Print the data verbatim. Leave every image out.

═════ RECORDS SUPPLIED ═════

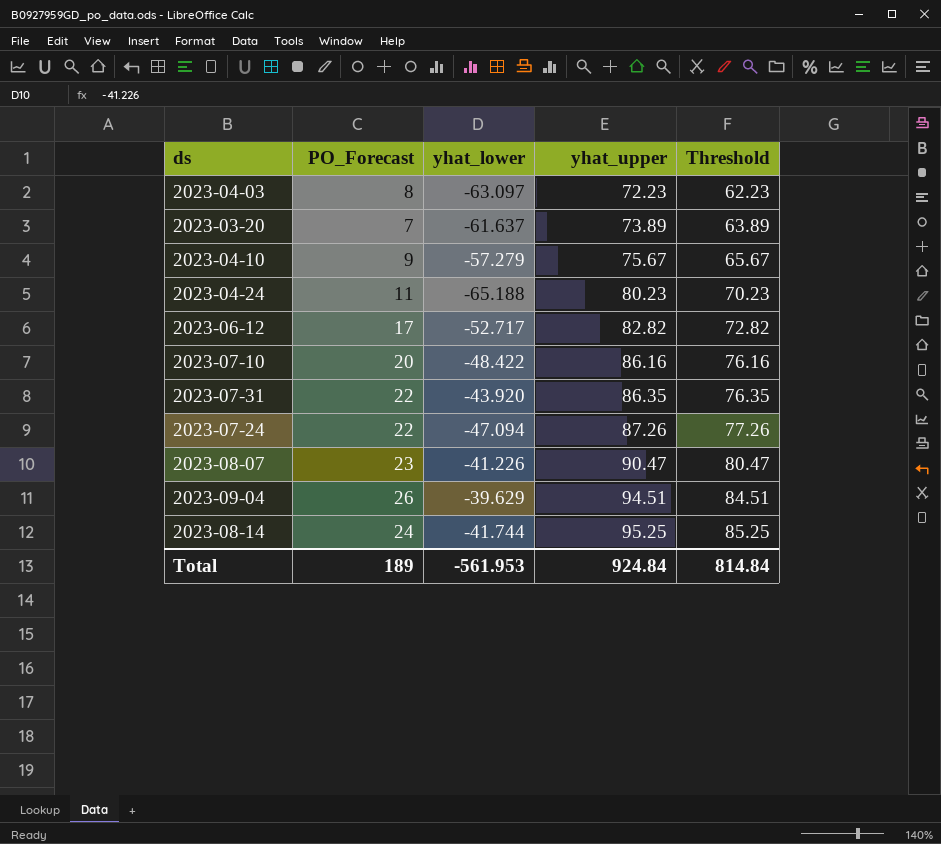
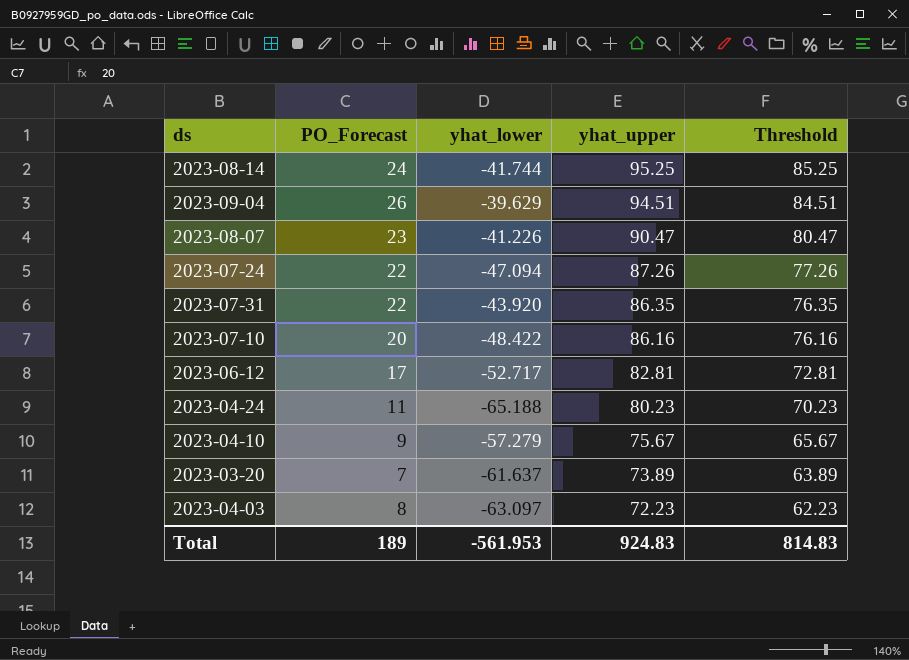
row order: yhat_upper ascending -> yhat_upper descending
2023-06-12 | yhat_upper: 82.82 -> 82.81
2023-06-12 | Threshold: 72.82 -> 72.81
Total | yhat_upper: 924.84 -> 924.83
Total | Threshold: 814.84 -> 814.83

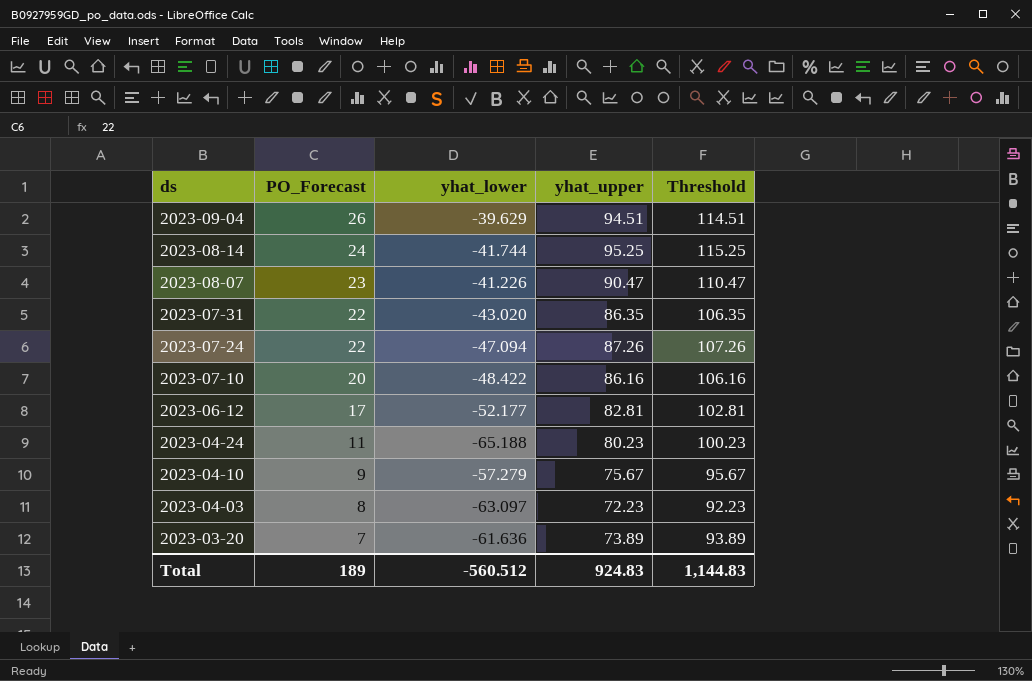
row order: yhat_upper descending -> ds descending
column Threshold | formula: [yhat_upper] - 10 -> [yhat_upper] + 20
2023-07-31 | yhat_lower: -43.920 -> -43.020
2023-06-12 | yhat_lower: -52.717 -> -52.177
2023-03-20 | yhat_lower: -61.637 -> -61.636
Total | yhat_lower: -561.953 -> -560.512
Total | Threshold: 814.83 -> 1,144.83

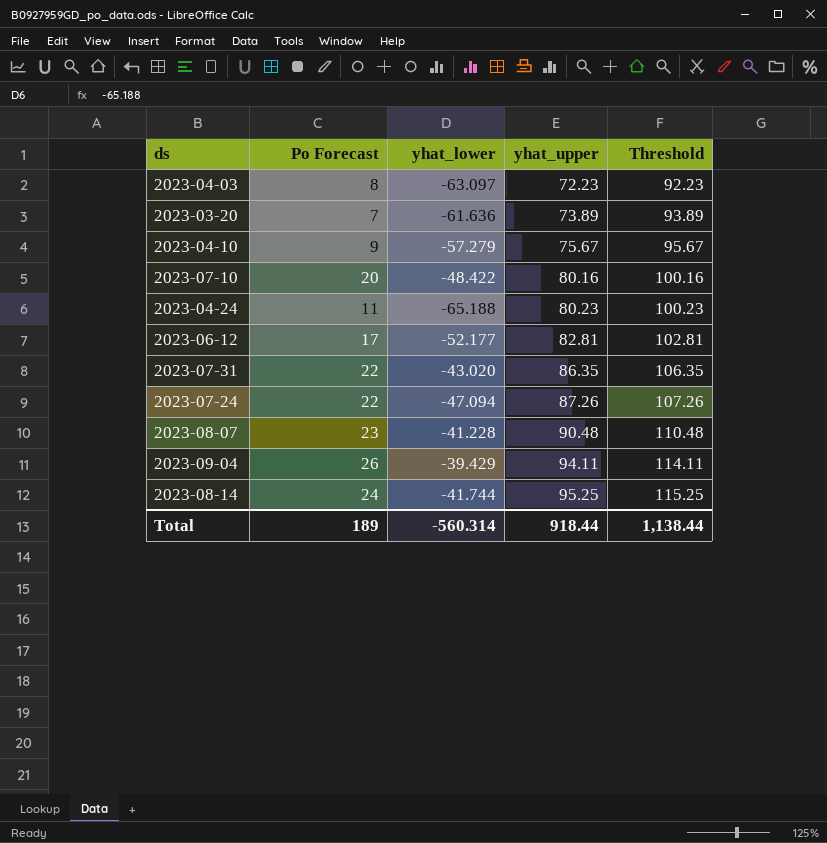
row order: ds descending -> yhat_upper ascending
column name: PO_Forecast -> Po Forecast
2023-07-10 | yhat_upper: 86.16 -> 80.16
2023-07-10 | Threshold: 106.16 -> 100.16
2023-08-07 | yhat_lower: -41.226 -> -41.228
2023-08-07 | yhat_upper: 90.47 -> 90.48
2023-08-07 | Threshold: 110.47 -> 110.48
2023-09-04 | yhat_lower: -39.629 -> -39.429
2023-09-04 | yhat_upper: 94.51 -> 94.11
2023-09-04 | Threshold: 114.51 -> 114.11
Total | yhat_lower: -560.512 -> -560.314
Total | yhat_upper: 924.83 -> 918.44
Total | Threshold: 1,144.83 -> 1,138.44

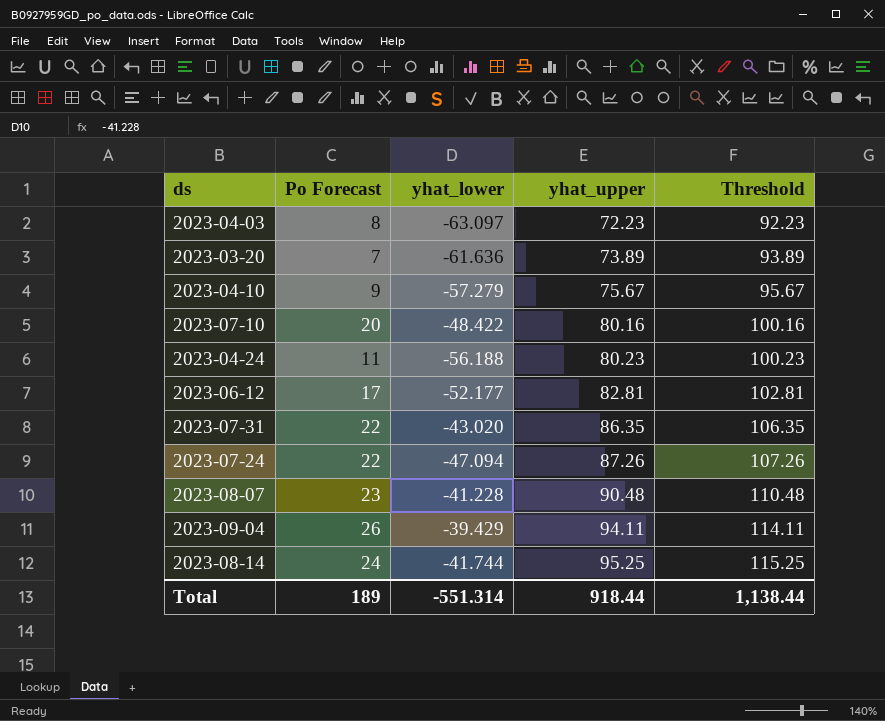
2023-04-24 | yhat_lower: -65.188 -> -56.188
Total | yhat_lower: -560.314 -> -551.314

═════

= SOLVED PROBLEM =
row order: yhat_upper ascending -> yhat_upper descending
2023-06-12 | yhat_upper: 82.82 -> 82.81
2023-06-12 | Threshold: 72.82 -> 72.81
Total | yhat_upper: 924.84 -> 924.83
Total | Threshold: 814.84 -> 814.83

row order: yhat_upper descending -> ds descending
column Threshold | formula: [yhat_upper] - 10 -> [yhat_upper] + 20
2023-07-31 | yhat_lower: -43.920 -> -43.020
2023-06-12 | yhat_lower: -52.717 -> -52.177
2023-03-20 | yhat_lower: -61.637 -> -61.636
Total | yhat_lower: -561.953 -> -560.512
Total | Threshold: 814.83 -> 1,144.83

row order: ds descending -> yhat_upper ascending
column name: PO_Forecast -> Po Forecast
2023-07-10 | yhat_upper: 86.16 -> 80.16
2023-07-10 | Threshold: 106.16 -> 100.16
2023-08-07 | yhat_lower: -41.226 -> -41.228
2023-08-07 | yhat_upper: 90.47 -> 90.48
2023-08-07 | Threshold: 110.47 -> 110.48
2023-09-04 | yhat_lower: -39.629 -> -39.429
2023-09-04 | yhat_upper: 94.51 -> 94.11
2023-09-04 | Threshold: 114.51 -> 114.11
Total | yhat_lower: -560.512 -> -560.314
Total | yhat_upper: 924.83 -> 918.44
Total | Threshold: 1,144.83 -> 1,138.44

2023-04-24 | yhat_lower: -65.188 -> -56.188
Total | yhat_lower: -560.314 -> -551.314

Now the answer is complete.